It’s not intelligent and does no good, but my body writhes under him, begging for the release that was promised. He only smirks.
“Linc what are you going to do? Hold me here all night?”
“Maybe.”
“What can I do?” I’m not past bargaining at this point. “What do you want? Me not to offer sex anymore?”
He laughs, but it’s not funny, and we both know it. “Are you even capable of that? I seem to be your favorite toy.”
“I fucking hate you. Shouldn’t be too hard.”
“You would think.”
I wonder if I can knee him in the balls. Probably not at this angle.
His hand moves over my stomach. “You want to come, P?”
I bite my bottom lip, hating myself even more. “Yes.”
His hand moves back to my panties, and I sigh in relief when I feel his fingers inside me and the swirl over my clit. A few strokes and I’ll be free. I just want to come and then get him the fuck out of here.
“I’ve been thinking about your little game today, Penelope. How you’ve punished me since the day after that first night together.”
I move my hips with him, chasing the orgasm and barely listening to his words as my head tilts back into the fluffy pillow underneath my head, feeling the waves start to crash, my body almost there.
“Thinking about every fight, every snide remark, every single time we’ve fucked since then, watching you drink yourself nearly to death and fuck strangers.”
My fingers thread into each other as I start to climb toward the glorious peak. “Like you haven’t tortured the hell out of me, Linc.”
“Oh, I have. No one ever said I don’t like playing with you too.”
His hand stops, and I can’t stifle the cry that escapes my lips as my body revolts, shaking with rage. “What the fuck, Linc?’
“I decided I like your little game. I like it not being a secret. Let’s just go for the gold, huh? Come up with really, truly fucked-up ways to hurt each other.” His eyes lock on mine as he holds me underneath him with all the power. “Does it hurt, P?”

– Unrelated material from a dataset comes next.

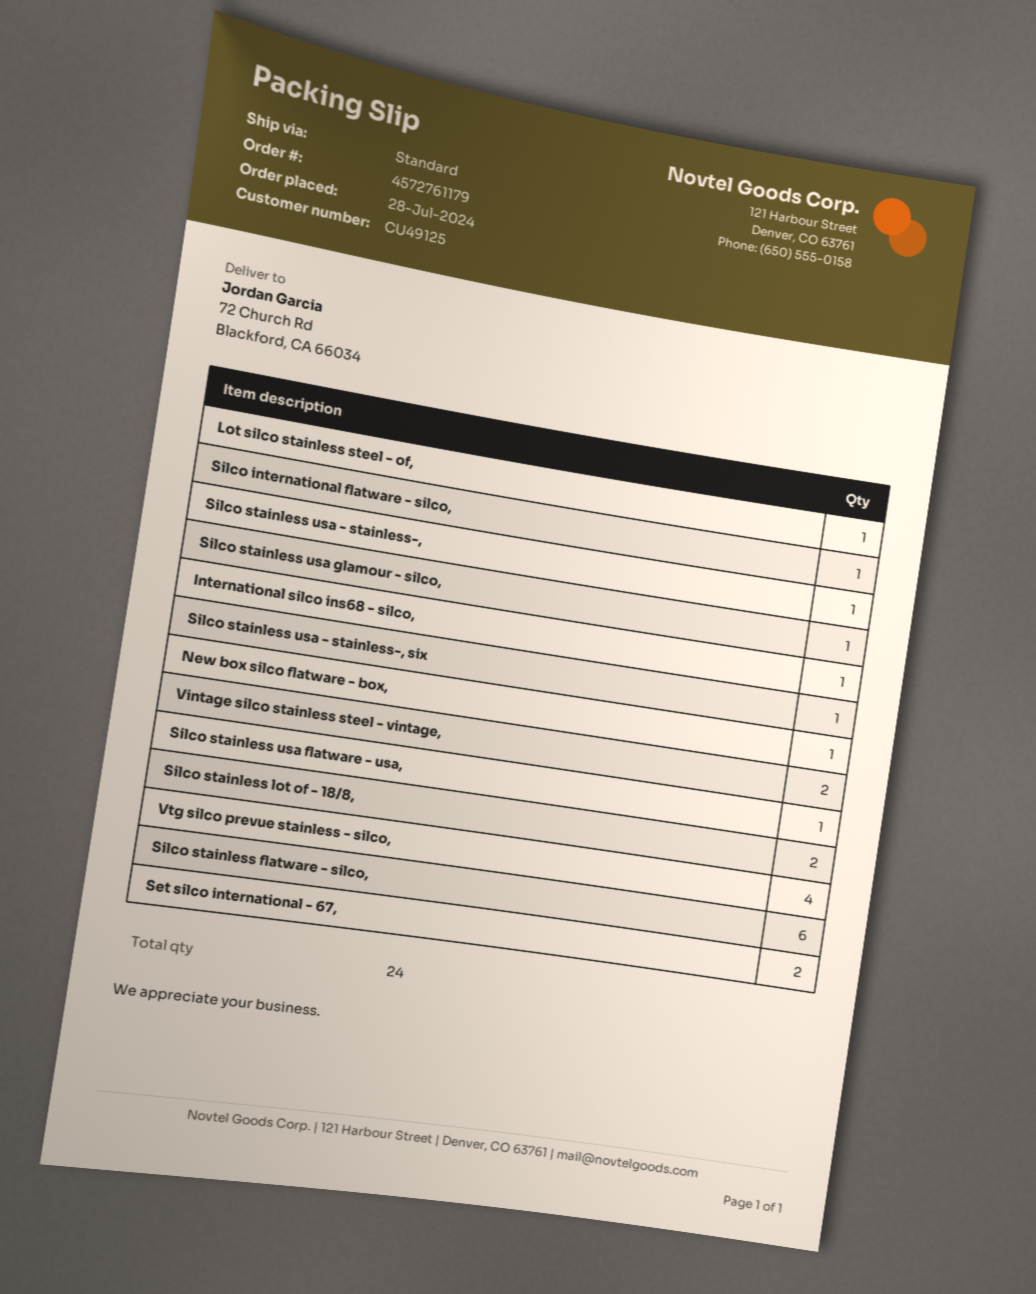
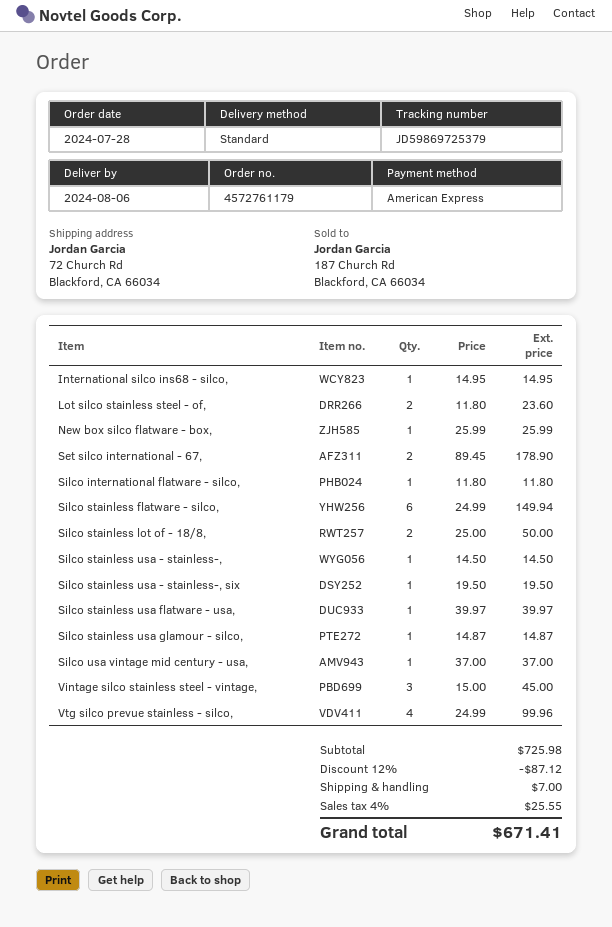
Lot silco stainless steel - of,: 1 -> 2
Vintage silco stainless steel - vintage,: 2 -> 3
Silco usa vintage mid century - usa,: none -> 1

“You’re such a fucking asshole.”
It doesn’t bother him at all. “You know what I like most about fucking you?” He doesn’t wait for me to answer, and I struggle to get out of his hold because I don’t want to hear it. “There’s a little gasp you make right before you come.” His lips slide over my cheek. “It’s like you can’t believe how good it feels.”
I despise him. My eyes meet his with the fury I feel creeping through my aching body. “Get the fuck off me.”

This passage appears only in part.